GeoAnalytics Tools in Run Python Script—REST APIs | Documentation for ArcGIS Enterprise

The Run Python Script task allows you to programmatically execute most GeoAnalytics Tools with Python using an API that is available when you run the task. A geoanalytics object is instantiated automatically and gives you access to each tool using the syntax shown in the example and table below. Each tool accepts input layers as Spark DataFrames and will return results as a Spark DataFrame or collection of Spark DataFrames. To learn more, see Reading and writing layers in pyspark. DataFrames are held in memory and can be written to a data store at any time. This allows you to chain together multiple GeoAnalytics Tools without writing out intermediate results.

Note:

The API described in this topic can only be used within the Run Python Script task and should not be confused with the ArcGIS API for Python, which uses a different syntax to execute stand-alone GeoAnalytics Tools and is intended for use outside of the Run Python Script task.

In the example below, the Detect Incidents task and Find Hot Spots task are used together and only the final DataFrame is written to a data store as a feature service layer. The input layer (represented in the example below by layers[0]) is a big data file share dataset of city bus locations recorded at 1-minute intervals for 15 days. To learn more about using layers, see Reading and writing layers in pyspark.

Chaining together GeoAnalytics Tools with DataFrames


import time

# Run Detect Incidents to find all bus locations where delay status has changed from False to True
exp = "var dly = $track.field[\"dly\"].history(-2); return dly[0]==\"False\" && dly[1]==\"True\""
delay_incidents = geoanalytics.detect_incidents(input_layer = layers[0], track_fields = ["vid"], start_condition_expression = exp, output_mode = "Incidents")

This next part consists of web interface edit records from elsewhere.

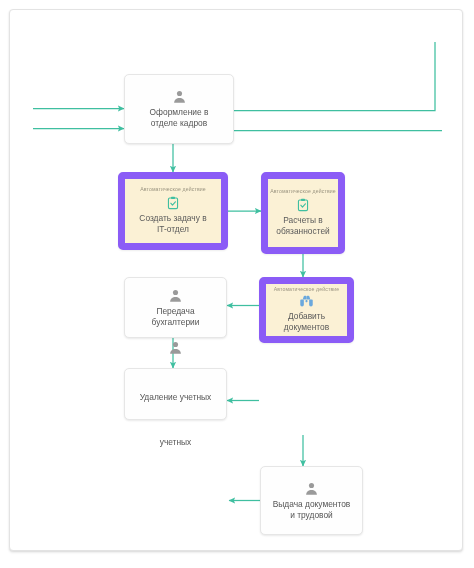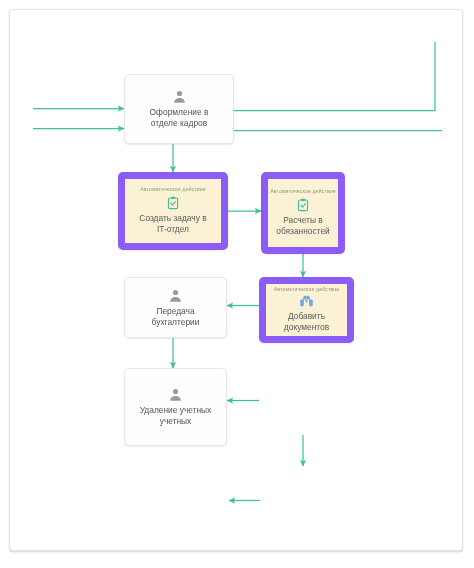--- a/index.html
+++ b/index.html
@@ -114,27 +114,37 @@
         <path d="M17.6 9.2c0-.9.7-1.6 1.6-1.6h3.1c.9 0 1.5.7 1.5 1.6v7.4a3.1 3.1 0 0 1-6.2 0z" fill="#6aa8dd"></path>
         <path d="M6.5 7.6 8.1 2.3c.2-.8.9-1.3 1.7-1.3h1.6c.9 0 1.6.7 1.6 1.6v5z" fill="#6aa8dd"></path>
         <path d="M19.6 7.6 18 2.3c-.2-.8-.9-1.3-1.7-1.3h-1.6c-.9 0-1.6.7-1.6 1.6v5z" fill="#6aa8dd"></path>
         <rect x="11.3" y="8.5" width="3.4" height="3.6" rx="1" fill="#6aa8dd"></rect>
       </svg>
     </span>
     <div class="node-label">Добавить</div>
     <div class="node-label">документов</div>
   </div>
 
-  <div class="node white" style="left:124px;top:368px;width:103px;height:78px;">
+  <div class="node white" style="left:124px;top:368px;width:103px;height:52px;gap:34px;">
     <span class="node-icon">
       <svg width="15" height="15" viewBox="0 0 24 24">
           <circle cx="12" cy="7.2" r="4.1" fill="#9a9a9a"></circle>
           <path d="M3.4 22c0-4.9 3.9-7.8 8.6-7.8s8.6 2.9 8.6 7.8z" fill="#9a9a9a"></path>
         </svg>
     </span>
     <div class="node-label">Удаление учетных</div>
     <div class="node-label">учетных</div>
   </div>
 
 
+  <div class="node white" style="left:260px;top:466px;width:103px;height:69px;">
+    <span class="node-icon">
+      <svg width="15" height="15" viewBox="0 0 24 24">
+          <circle cx="12" cy="7.2" r="4.1" fill="#9a9a9a"></circle>
+          <path d="M3.4 22c0-4.9 3.9-7.8 8.6-7.8s8.6 2.9 8.6 7.8z" fill="#9a9a9a"></path>
+        </svg>
+    </span>
+    <div class="node-label">Выдача документов</div>
+    <div class="node-label">и трудовой</div>
+  </div>
 
 
 </div>
 
 </body></html>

# Use the resulting DataFrame as input to the Find Hot Spots task
delay_hotspots = geoanalytics.find_hot_spots(point_layer = delay_incidents, bin_size = 0.1, bin_size_unit = "Miles", neighborhood_distance = 1, neighborhood_distance_unit = "Miles", time_step_interval = 1, time_step_interval_unit = "Days")

# Write the Find Hot Spots result to the spatiotemporal big data store
delay_hotspots.write.format("webgis").save("Bus_Delay_HS_{0}".format(time.time()))

For more examples, see Examples: Scripting custom analysis with the Run Python Script task.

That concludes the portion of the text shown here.